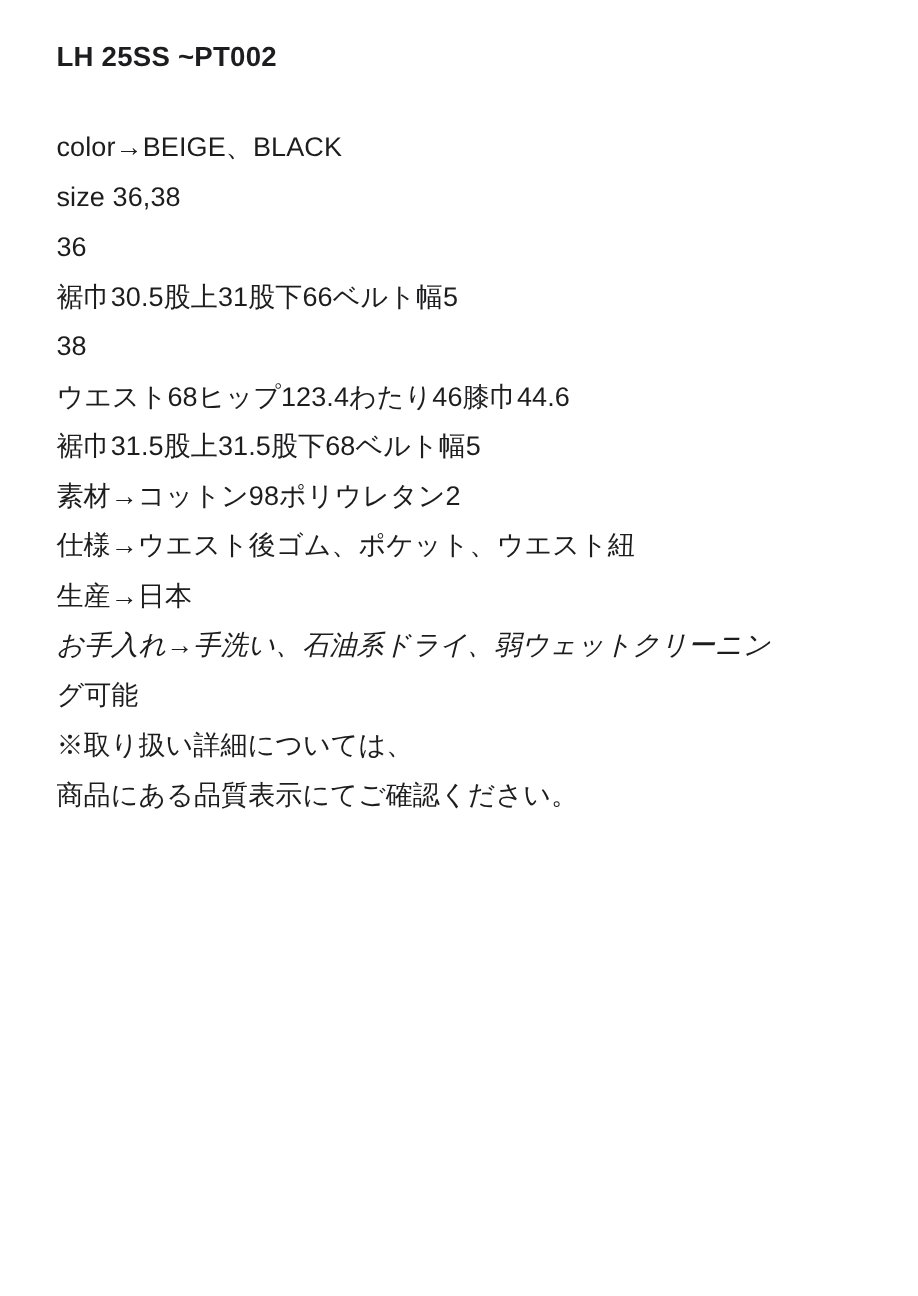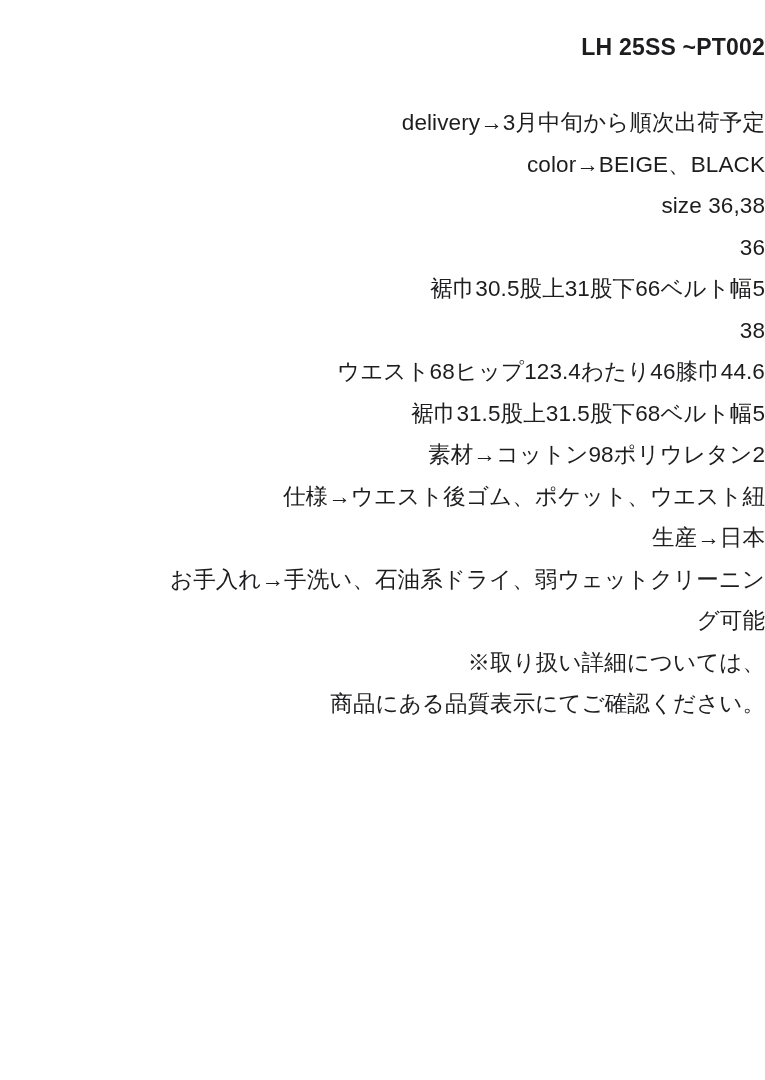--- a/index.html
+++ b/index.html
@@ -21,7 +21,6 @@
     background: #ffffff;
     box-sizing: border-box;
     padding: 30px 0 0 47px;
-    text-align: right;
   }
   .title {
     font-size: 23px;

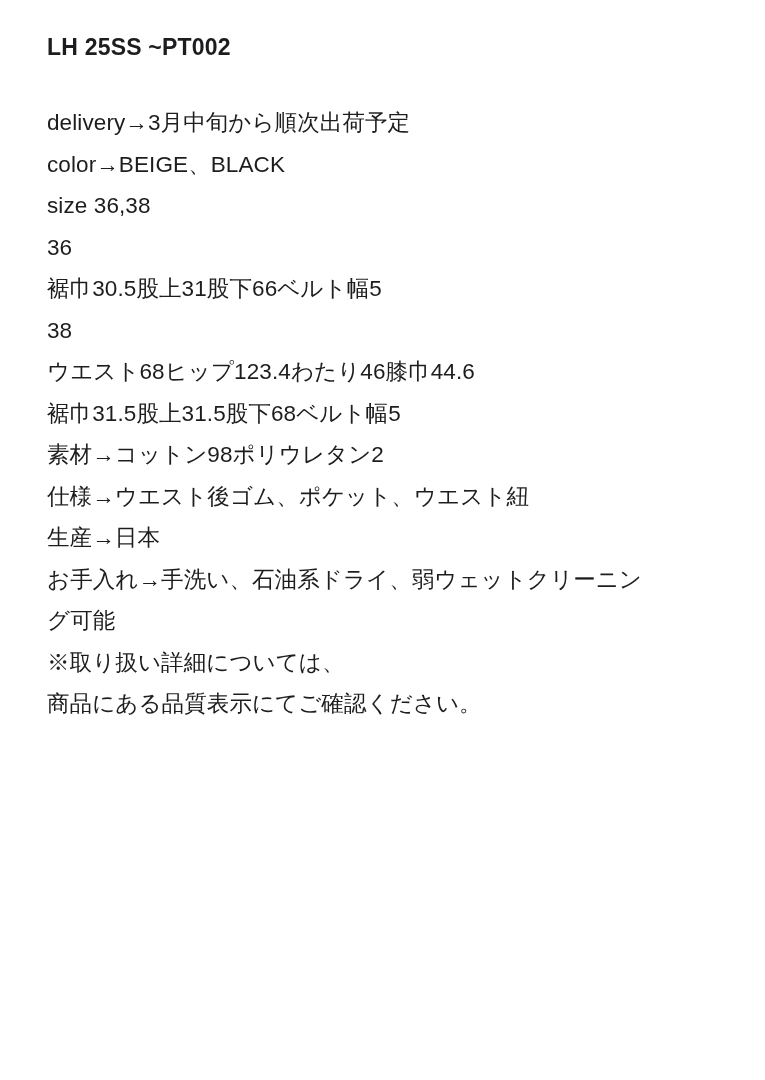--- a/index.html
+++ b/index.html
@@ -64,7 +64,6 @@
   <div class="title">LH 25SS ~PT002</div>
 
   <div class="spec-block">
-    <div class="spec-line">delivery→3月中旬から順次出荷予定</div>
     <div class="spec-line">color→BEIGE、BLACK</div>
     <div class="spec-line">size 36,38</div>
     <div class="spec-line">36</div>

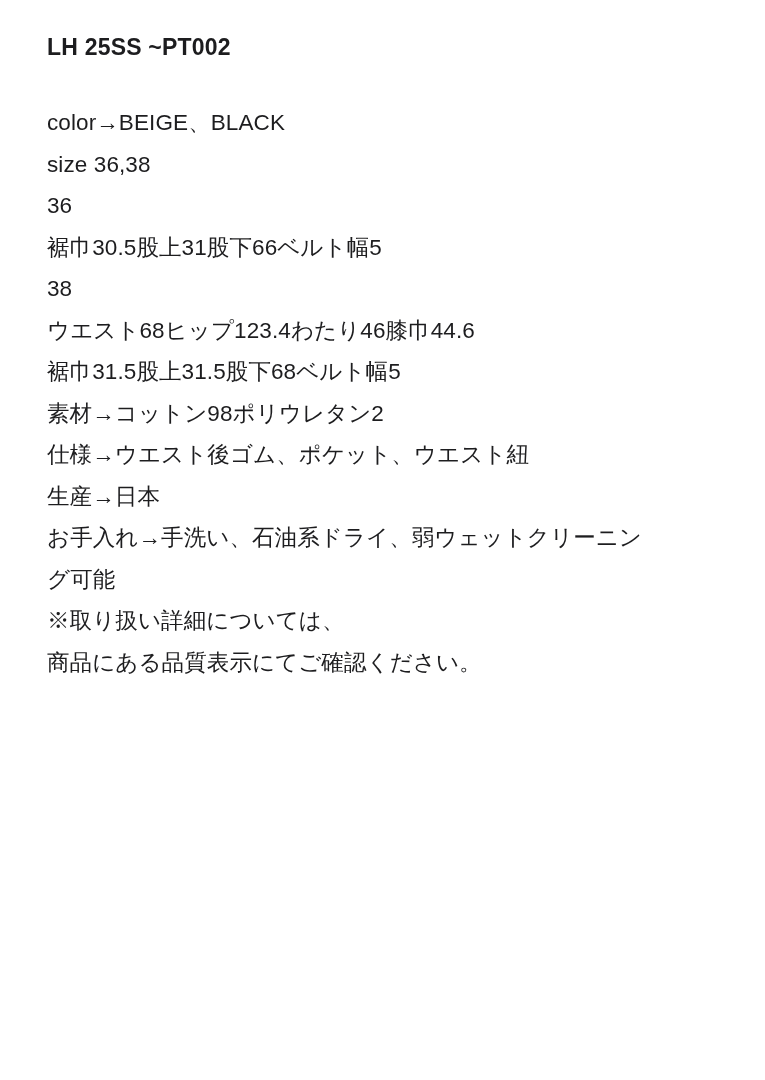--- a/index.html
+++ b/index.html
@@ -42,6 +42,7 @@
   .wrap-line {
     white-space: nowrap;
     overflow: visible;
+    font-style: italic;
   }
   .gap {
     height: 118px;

...

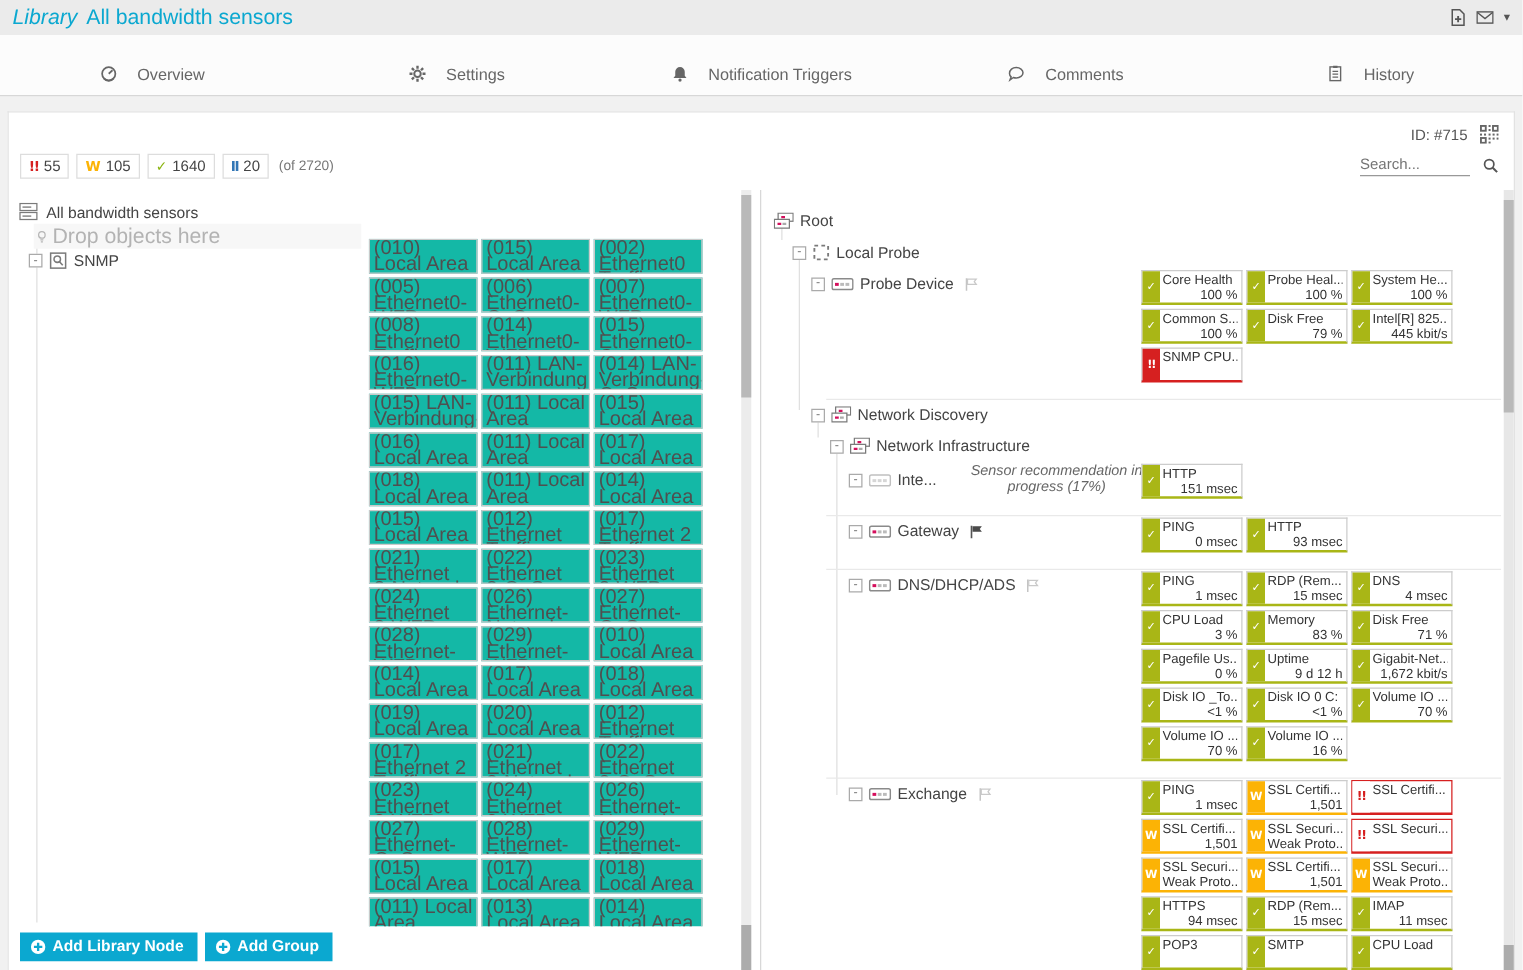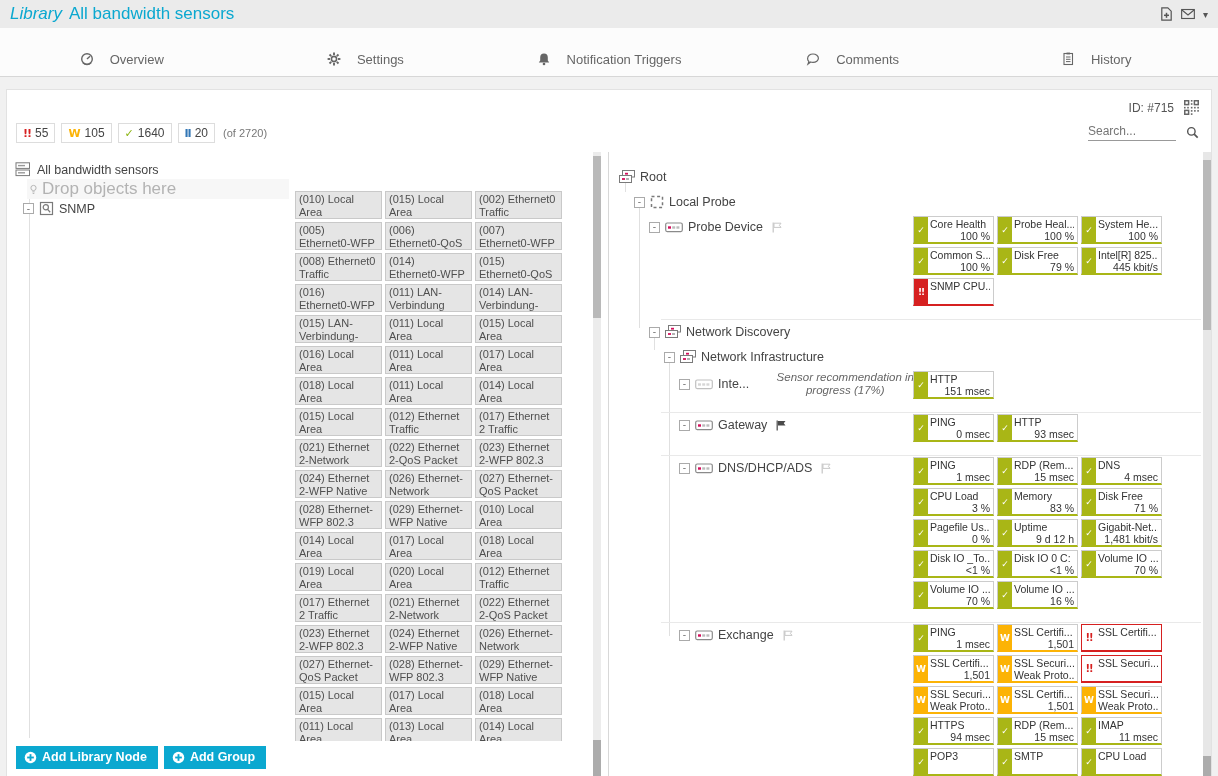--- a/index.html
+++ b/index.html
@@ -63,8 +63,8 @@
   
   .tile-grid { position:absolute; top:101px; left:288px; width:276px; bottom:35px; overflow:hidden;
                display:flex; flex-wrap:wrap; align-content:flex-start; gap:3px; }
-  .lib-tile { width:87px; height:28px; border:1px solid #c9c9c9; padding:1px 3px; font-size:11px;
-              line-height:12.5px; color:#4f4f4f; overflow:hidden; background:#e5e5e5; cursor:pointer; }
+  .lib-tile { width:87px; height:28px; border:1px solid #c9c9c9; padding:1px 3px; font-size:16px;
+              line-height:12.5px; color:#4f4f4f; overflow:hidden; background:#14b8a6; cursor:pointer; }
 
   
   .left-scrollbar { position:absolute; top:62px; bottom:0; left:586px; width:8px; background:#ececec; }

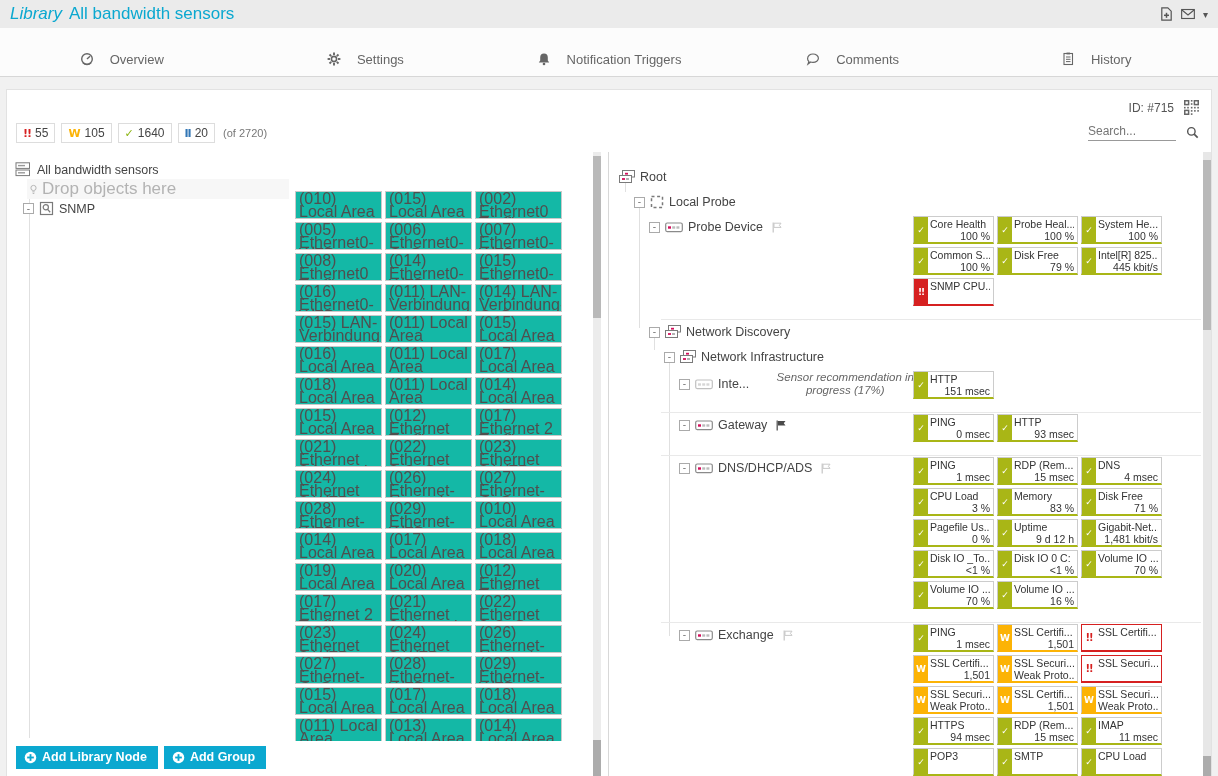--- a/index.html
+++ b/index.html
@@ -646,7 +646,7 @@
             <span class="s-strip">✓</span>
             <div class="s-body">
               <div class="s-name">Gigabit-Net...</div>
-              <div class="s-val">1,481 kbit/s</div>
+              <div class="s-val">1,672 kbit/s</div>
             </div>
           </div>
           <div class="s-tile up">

==

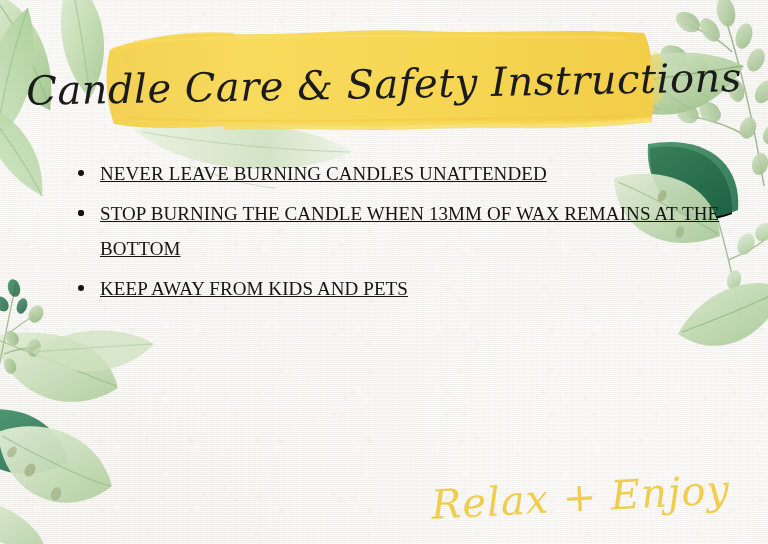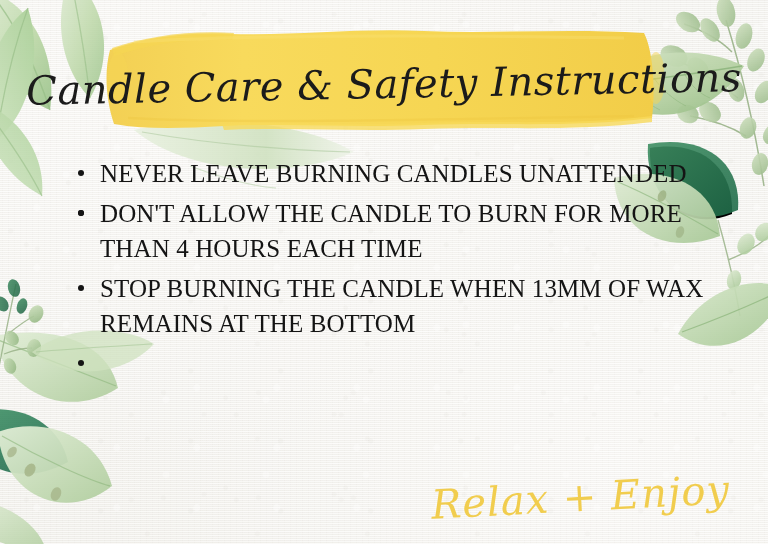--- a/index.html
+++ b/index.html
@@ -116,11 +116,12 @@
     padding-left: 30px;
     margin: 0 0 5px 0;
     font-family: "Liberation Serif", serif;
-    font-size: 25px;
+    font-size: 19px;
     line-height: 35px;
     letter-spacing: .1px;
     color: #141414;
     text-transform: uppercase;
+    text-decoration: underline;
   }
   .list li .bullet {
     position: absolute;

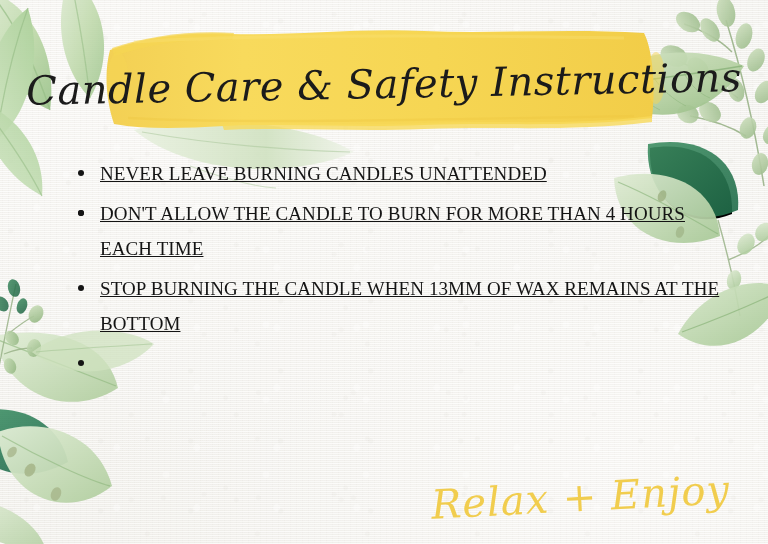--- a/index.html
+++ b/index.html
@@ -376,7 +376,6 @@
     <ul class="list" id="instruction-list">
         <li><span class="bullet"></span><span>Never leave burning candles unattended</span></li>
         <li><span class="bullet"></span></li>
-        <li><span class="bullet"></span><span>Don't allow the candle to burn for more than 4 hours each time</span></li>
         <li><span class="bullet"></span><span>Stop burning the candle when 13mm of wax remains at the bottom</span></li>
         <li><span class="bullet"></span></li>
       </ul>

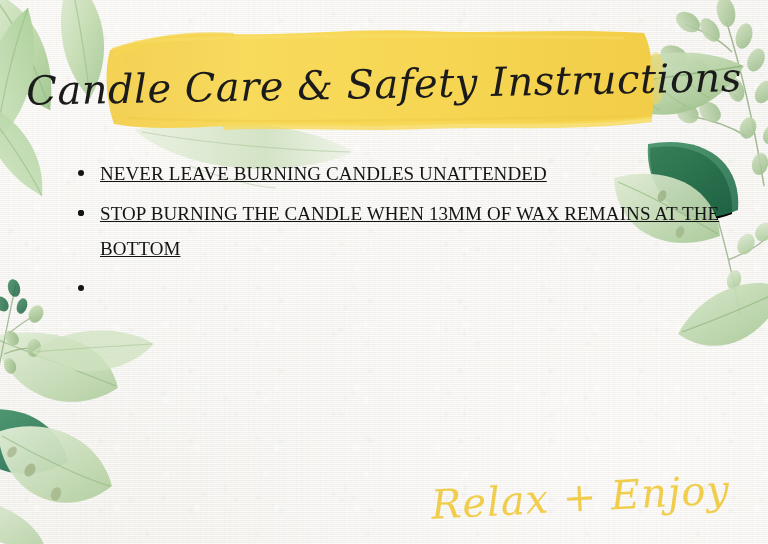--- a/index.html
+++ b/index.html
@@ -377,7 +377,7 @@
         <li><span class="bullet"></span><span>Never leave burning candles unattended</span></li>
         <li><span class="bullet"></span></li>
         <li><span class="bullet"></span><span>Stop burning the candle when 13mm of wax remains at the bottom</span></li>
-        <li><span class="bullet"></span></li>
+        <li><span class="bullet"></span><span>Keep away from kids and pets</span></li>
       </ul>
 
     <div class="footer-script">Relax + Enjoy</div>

# [DIRECTIONS]
The answer must be a single number: how many lines of the data include the string "overflow".

# [RESPONSE]
4